回到房间里面的白馨羽将刚刚得到的消息告诉了丹灵。

“原来不是凌渡城而是凌城和渡城。”

突然,她相识想起了什么似得,猛的一拍大腿,手掌直接与桌角来了一个亲密的接触,疼的丹灵倒吸了一口凉气,随后用幽怨的眼神看向白馨羽。

白馨羽淡定的在另一把椅子上面坐下,语气淡淡的说到,“下次拍你自己的大腿。”

上一次不小心被这丫头结结实实的拍了一巴掌,同样的招数在她身上休想用第二次。

丹灵讪讪的笑了笑,“小气”随后表情严肃的说道,“馨羽,之前我与你说过,有关于凌渡城的事情是我从一位喝醉的修士哪里听说的,但是其实他当时说的就是凌城和渡城,只不过那时我以为他是喝醉了说话不清晰,才误会城了凌渡城。”
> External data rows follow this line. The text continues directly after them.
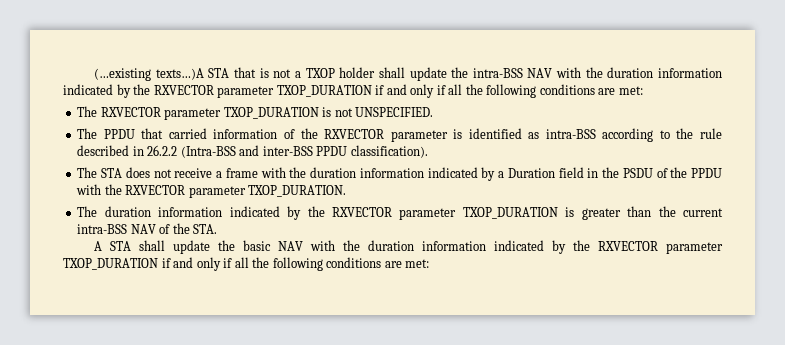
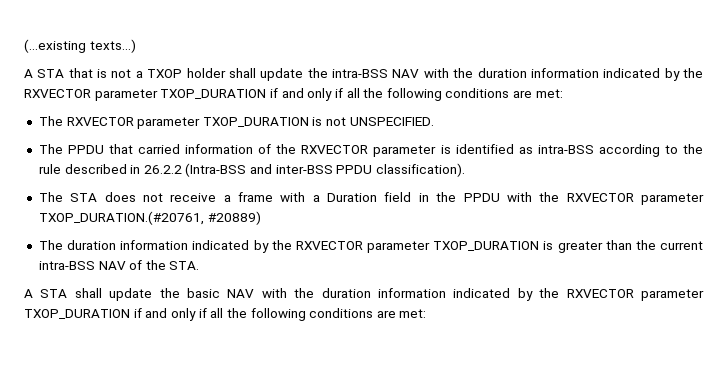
- (…existing texts…)A STA that is not a TXOP holder shall update the intra-BSS NAV with the duration information indicated by the RXVECTOR parameter TXOP_DURATION if and only if all the following conditions are met:
+ (…existing texts…)
+ A STA that is not a TXOP holder shall update the intra-BSS NAV with the duration information indicated by the RXVECTOR parameter TXOP_DURATION if and only if all the following conditions are met:
- The STA does not receive a frame with the duration information indicated by a Duration field in the PSDU of the PPDU with the RXVECTOR parameter TXOP_DURATION.
+ The STA does not receive a frame with a Duration field in the PPDU with the RXVECTOR parameter TXOP_DURATION.(#20761, #20889)

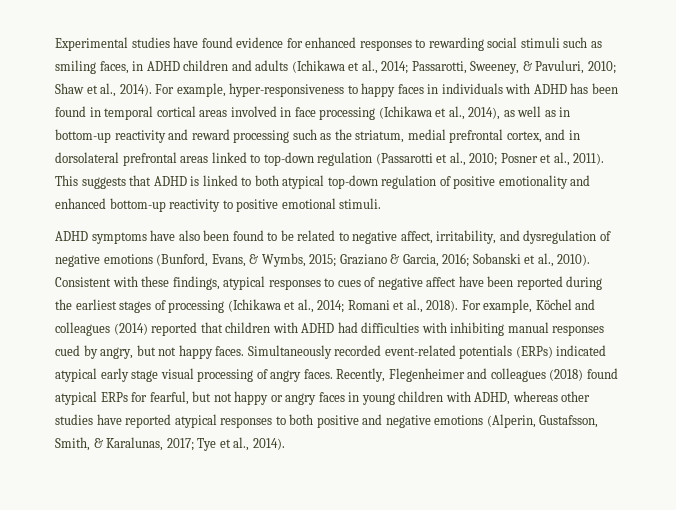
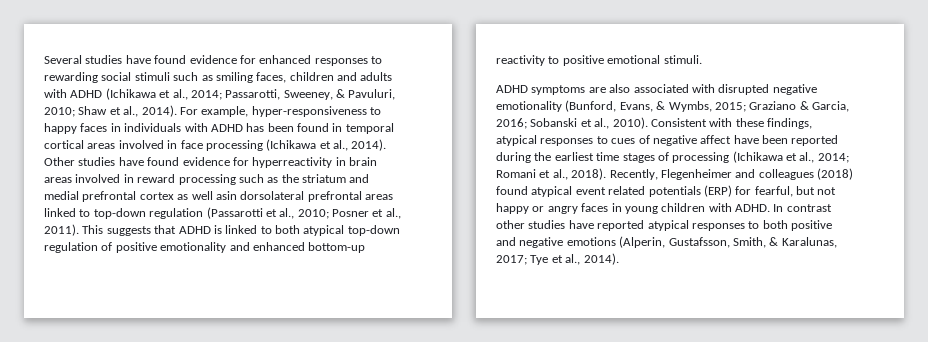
- Experimental studies have found evidence for enhanced responses to rewarding social stimuli such as smiling faces, in ADHD children and adults (Ichikawa et al., 2014; Passarotti, Sweeney, & Pavuluri, 2010; Shaw et al., 2014).
+ Several studies have found evidence for enhanced responses to rewarding social stimuli such as smiling faces, children and adults with ADHD (Ichikawa et al., 2014; Passarotti, Sweeney, & Pavuluri, 2010; Shaw et al., 2014).
- For example, hyper-responsiveness to happy faces in individuals with ADHD has been found in temporal cortical areas involved in face processing (Ichikawa et al., 2014), as well as in bottom-up reactivity and reward processing such as the striatum, medial prefrontal cortex, and in dorsolateral prefrontal areas linked to top-down regulation (Passarotti et al., 2010; Posner et al., 2011).
+ For example, hyper-responsiveness to happy faces in individuals with ADHD has been found in temporal cortical areas involved in face processing (Ichikawa et al., 2014). Other studies have found evidence for hyperreactivity in brain areas involved in reward processing such as the striatum and medial prefrontal cortex as well asin dorsolateral prefrontal areas linked to top-down regulation (Passarotti et al., 2010; Posner et al., 2011).
- ADHD symptoms have also been found to be related to negative affect, irritability, and dysregulation of negative emotions (Bunford, Evans, & Wymbs, 2015; Graziano & Garcia, 2016; Sobanski et al., 2010).
+ ADHD symptoms are also associated with disrupted negative emotionality (Bunford, Evans, & Wymbs, 2015; Graziano & Garcia, 2016; Sobanski et al., 2010).
- Consistent with these findings, atypical responses to cues of negative affect have been reported during the earliest stages of processing (Ichikawa et al., 2014; Romani et al., 2018).
+ Consistent with these findings, atypical responses to cues of negative affect have been reported during the earliest time stages of processing (Ichikawa et al., 2014; Romani et al., 2018).
- For example, Köchel and colleagues (2014) reported that children with ADHD had difficulties with inhibiting manual responses cued by angry, but not happy faces. Simultaneously recorded event-related potentials (ERPs) indicated atypical early stage visual processing of angry faces.
- Recently, Flegenheimer and colleagues (2018) found atypical ERPs for fearful, but not happy or angry faces in young children with ADHD, whereas other studies have reported atypical responses to both positive and negative emotions (Alperin, Gustafsson, Smith, & Karalunas, 2017; Tye et al., 2014).
+ Recently, Flegenheimer and colleagues (2018) found atypical event related potentials (ERP) for fearful, but not happy or angry faces in young children with ADHD. In contrast other studies have reported atypical responses to both positive and negative emotions (Alperin, Gustafsson, Smith, & Karalunas, 2017; Tye et al., 2014).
“那你可知道天堂和地狱又是什么意思,还有传送阵又是在什么地方?”

丹烟遇见那名醉倒的修士是在白馨羽刚闭关不久的时候,距离现在已经差不多快五年了,很多记忆早已经变得模糊。

“如果我没有猜错的话,地狱应该指的是凌城,没错,应该就是凌城,我记得那人在说起凌城的时候脸上露出了恐惧的表情。”

那种发自内心的恐惧是装不出来的,所以有关于这一点她记得非常清楚。

“这么说,天堂指的就是渡城喽。”

丹烟点了点头,“应该是的,不过通向七重天的法阵到底是在什么地方现在还不清楚,但是我还在丹家的时候丹灵曾经跟我说过她去过七重天还带回了一枚种子爱如珍宝。”

当时丹灵这么做的目的是为了向她炫耀,最后那枚她爱若珍宝的种子因为迟迟不发芽,丹灵在失去耐心之后被送给了她。

丹灵从储物空间里面拿出了一个巴掌大的花盆,在花盆的正中心,一株长着两片叶子的植株此时正在着装的成长着。

因为怕被丹灵找麻烦,这些年以来她一直有一搭没一搭的照顾着这枚种子,也习惯了没事的时候向它吐露心声。

一直足足照顾了五年它才开始发芽,不过它并没有告诉任何人,尤其是丹灵,凭什么她辛辛苦苦照顾了五年要便宜了其他人。

在去丹家那母亲留下的东西的遗物的时候她鬼使神差的将这盆不知名的植物也给带来出来。

这五年以来,她也没有改掉这个习惯,时不时的就要与它说说话,一段时间没有理它,似乎又长大了不少,叶子的颜色也变的更深了。

白馨羽看向那盆植物,叶片呈现深绿色,摸上去有种柔柔的感觉。

“这是你种的?”她看向丹灵问到。

丹灵点了点头,“我足足种了五年它才发芽,又用了十年它才长成现在这个样子。”

这么算下来,这株不知名的植物竟然已经陪了她足足十五年了。

“还真是不容易。”白馨羽喃喃的说道,就是不知道在说丹灵还是在说这株植物了。

丹灵没有听出白馨羽是话里有话,“可不是不容易嘛,我每隔一段时间就会在花盆里面埋一枚灵石,馨羽,你见多识广,知不知道它叫什么?”

当时种子发芽的时候她可是兴奋的不行,翻遍了所有就是没有找打与之一样的灵植。

“如果我没有看错的话,这应该是水观音的一类分支,名为水坐莲,水生灵植,三品灵药。”